Choose apples with the stem intact. Also try smelling them — you should be able to actually smell the freshness.

Apples can stay fresh in your refrigerator for up to three weeks. Keep them in a plastic bag and away from other foods with strong odors.

Consumed whole, apples make for a mess-free and convenient snack.

For a more filling option, you can slice them up and dip them into yogurt or your favorite nut butter.

Diced apples also make a great topping. Try them with your morning oatmeal or lunchtime salad.

APPLE PIE BITES

Apple pie is a classic fall comfort food, but a typical slice of it can set you back anywhere from 300 to 600 calories (and this doesn’t include the vanilla ice cream you might scoop on top of your slice). This recipe gains subtle sweetness naturally from apples, applesauce and brown rice syrup, a liquid sweetener that is both gluten-free and vegan. The crust contains no butter and is made from brown rice flour and almond flour, which means it’s gluten-free and vegan-friendly.

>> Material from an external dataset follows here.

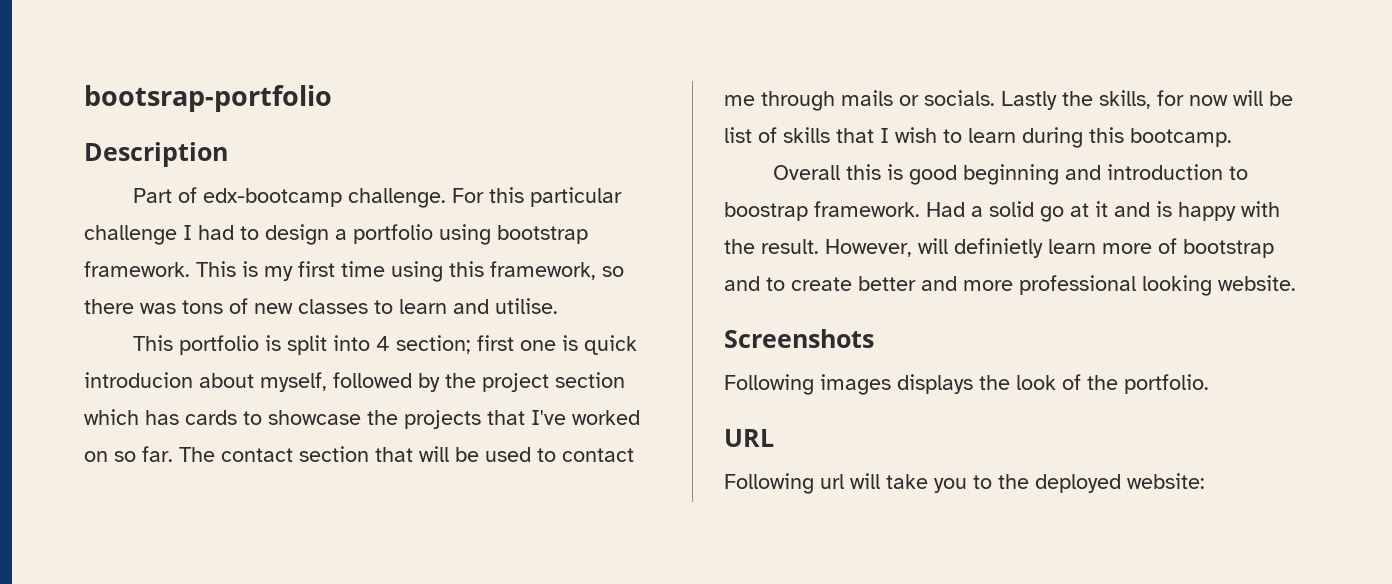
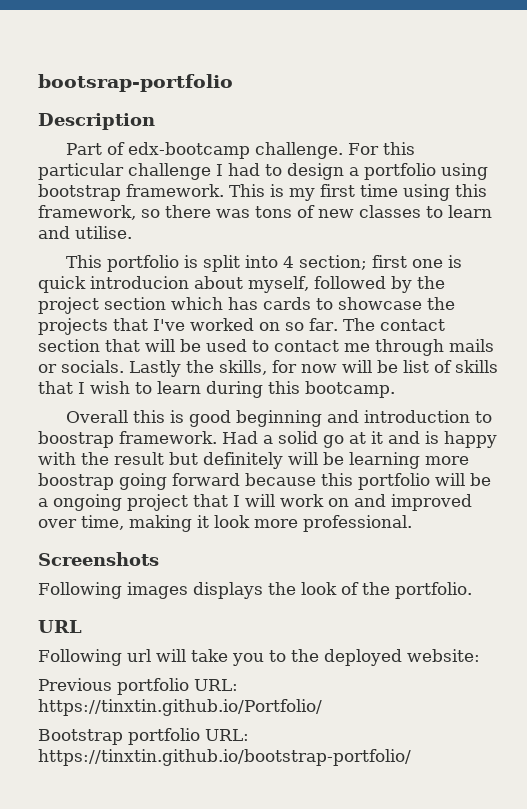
- Had a solid go at it and is happy with the result. However, will definietly learn more of bootstrap and to create better and more professional looking website.
+ Had a solid go at it and is happy with the result but definitely will be learning more boostrap going forward because this portfolio will be a ongoing project that I will work on and improved over time, making it look more professional.
+ Previous portfolio URL: https://tinxtin.github.io/Portfolio/
+ Bootstrap portfolio URL: https://tinxtin.github.io/bootstrap-portfolio/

One bite might not get you nearly as many nutrients as a whole fresh apple, but it will satisfy your apple pie craving (and your sweet tooth). At 50 calories a pop, you can afford to go back for seconds.

Makes: 12 to 16 mini-muffin-size tarts

For best results: Use an apple variety that is firm enough to hold its shape and has a combination of sweet and tart flavors, such as Jonagold or Braeburn.

MAKE AHEAD: The apple pie bites can be refrigerated in an airtight container for up to three days. From Elaine Gordon, creator of EatingbyElaine.com.

For the crust

  • ½ cup brown rice flour
  • ½ cup almond flour
  • ¼ teaspoon ground cinnamon
  • 2 tablespoons brown rice syrup (may substitute light agave syrup or light maple syrup)
  • 2 tablespoons unsweetened applesauce
  • ¼ cup ice water

For the filling

  • 1 cup finely diced, skin-on apple
  • 2 tablespoons unsweetened applesauce
  • 1 teaspoon vanilla extract
  • 1 teaspoon brown rice syrup (may substitute light agave syrup or light maple syrup)
  • ¼ teaspoon ground cinnamon

Preheat the oven to 375 degrees. Use cooking oil spray to grease the wells of a 12-portion mini-muffin pan.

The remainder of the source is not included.